Let us consider the case which best lends itself to Dr. Spencer's argument.  The final emitter CO2 molecule is in the upper troposphere and in equilibrium with its immediate surrounding layer of air.  This is actually not a very common case, because according to reports, the mean free path of CO2 emissions at the principle absorption wavelength of interest is between 25 and 48 m at sea level.  We will take the greater length of 48 m, since that is the better case for Dr. Spencer's argument.  The mean free path (mfp) is proportional to the atmospheric density assuming a well-mixed CO2 case.  That implies the mfp is 142 m at 10 km according to the relative densities at sea level and 10 km according to the US Standard Atmosphere.  This in turn makes it clear why most final CO2 emitters are in the tropopause and not in the upper troposphere.  Even with a chance of only about 0.2 or less of an absorbing molecule in the tropopause of coming into equilibrium with the surrounding molecules of the tropopause, most emission chains will have many chances to do so.  So most final emitters are already in equilibrium with the tropopause and are not going to change their energy emission efficiency to to an increase in numbers.
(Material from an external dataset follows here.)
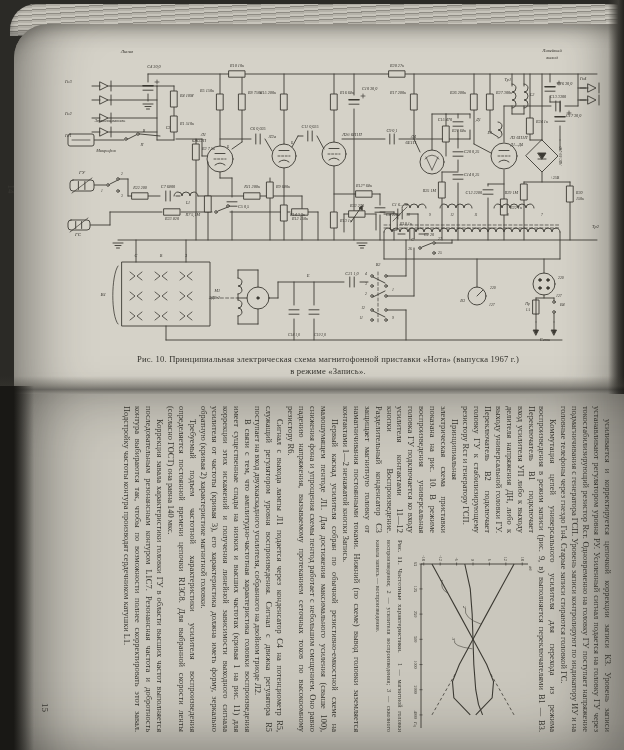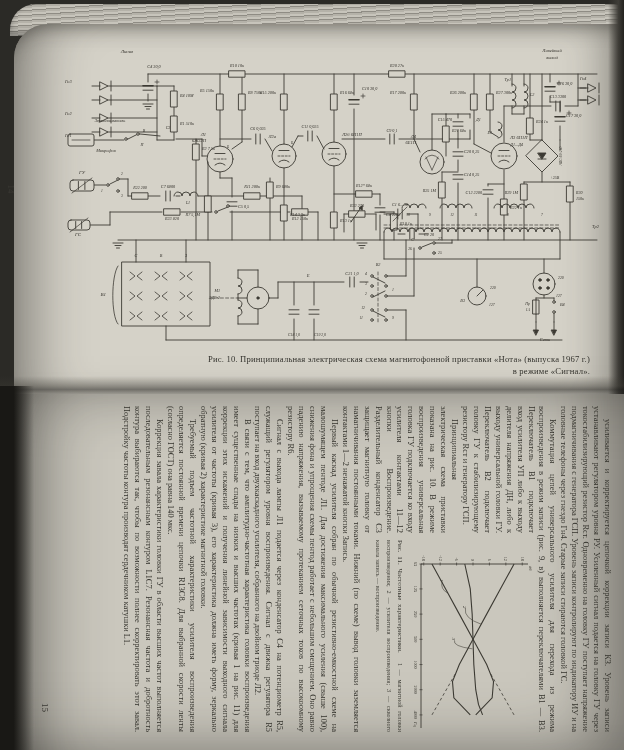"Рис. 10. Принципиальная электрическая" .cap10 { text-align: right -> center }
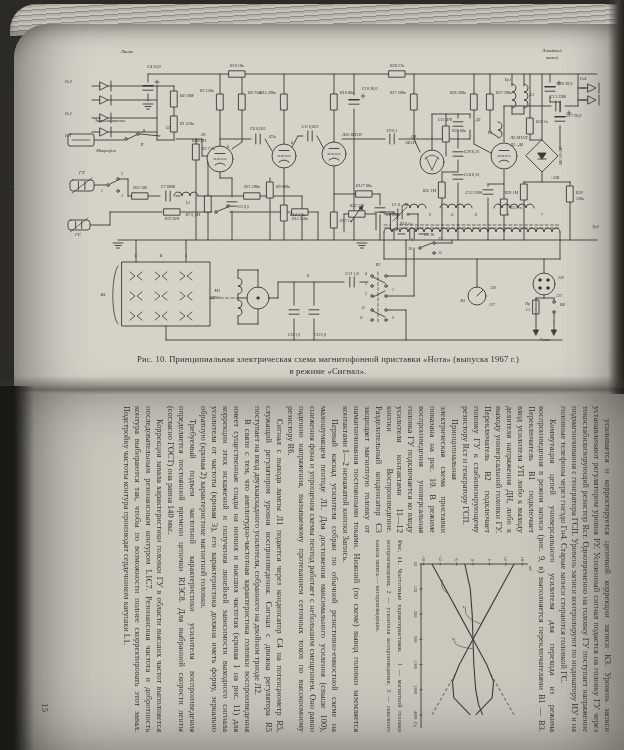"в режиме «Сигнал»." span { text: Сигнал -> Запись }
Now let us double the number of CO2 molecules in the atmosphere.  Let us assume that half of the present final emitters are at 10 km altitude and half are in the tropopause.  Then we will double the number of CO2 molecules and the mfp becomes half what it was, or about 71 m.  As a result, we will assume that all of the final emitters are now in the tropopause to minimize their temperature.  Let us compare the rates of energy emission into space for these two cases assuming an emissivity of 1 (since it does not matter for the comparison) and ignoring the fact that CO2 emits only a small fraction of the total black body spectrum:

Case 1:
P = (0.5) σ (T at 10 km)4 + (0.5) σ (T of tropopause)4
P = (0.5)(5.6697 x 10-8) [(223.25)4 + (216.65)4] = 132.87 W/m2

Case 2 with doubled CO2:
P = 2(5.6697 x 10-8) (216.65)4 = 249.82 W/m2

Of course these emission powers are proportionally exaggerated for simplicity, since water vapor still plays a final emission role and the emission is not black body emission.  Doubling CO2 results in a 1.88 times increase in the cooling rate of the Earth attributable to CO2 with the ballpark reasonable assumptions made.

The doubling of CO2 causes an increase in radiation into space and hence a cooling of the Earth system.  This is not to say that the surface temperature is proportionally cooled, but the complete system would be cooled.  It is difficult to see what set of assumptions on the altitude of final CO2 emitters would lead to a decrease of CO2 radiant cooling into space.  Even putting all of the present final emitters in the troposphere and keeping them there after doubling CO2 is not going to result in a reduction of infra-red emission by them into space.

The real effect of doubling CO2 is not as dramatically cooling as these calculations show because the upper troposphere and tropopause would surely warm up relative to their present temperature profile.

The quoted argument by Dr. Spencer does not hold up to examination.  There are many reasons, as I have argued frequently, to believe that carbon dioxide has a net cooling effect on surface temperatures and even on the heat of the Earth system as a whole.  In reality, its effect on surface temperatures is very small, for reasons I have discussed elsewhere.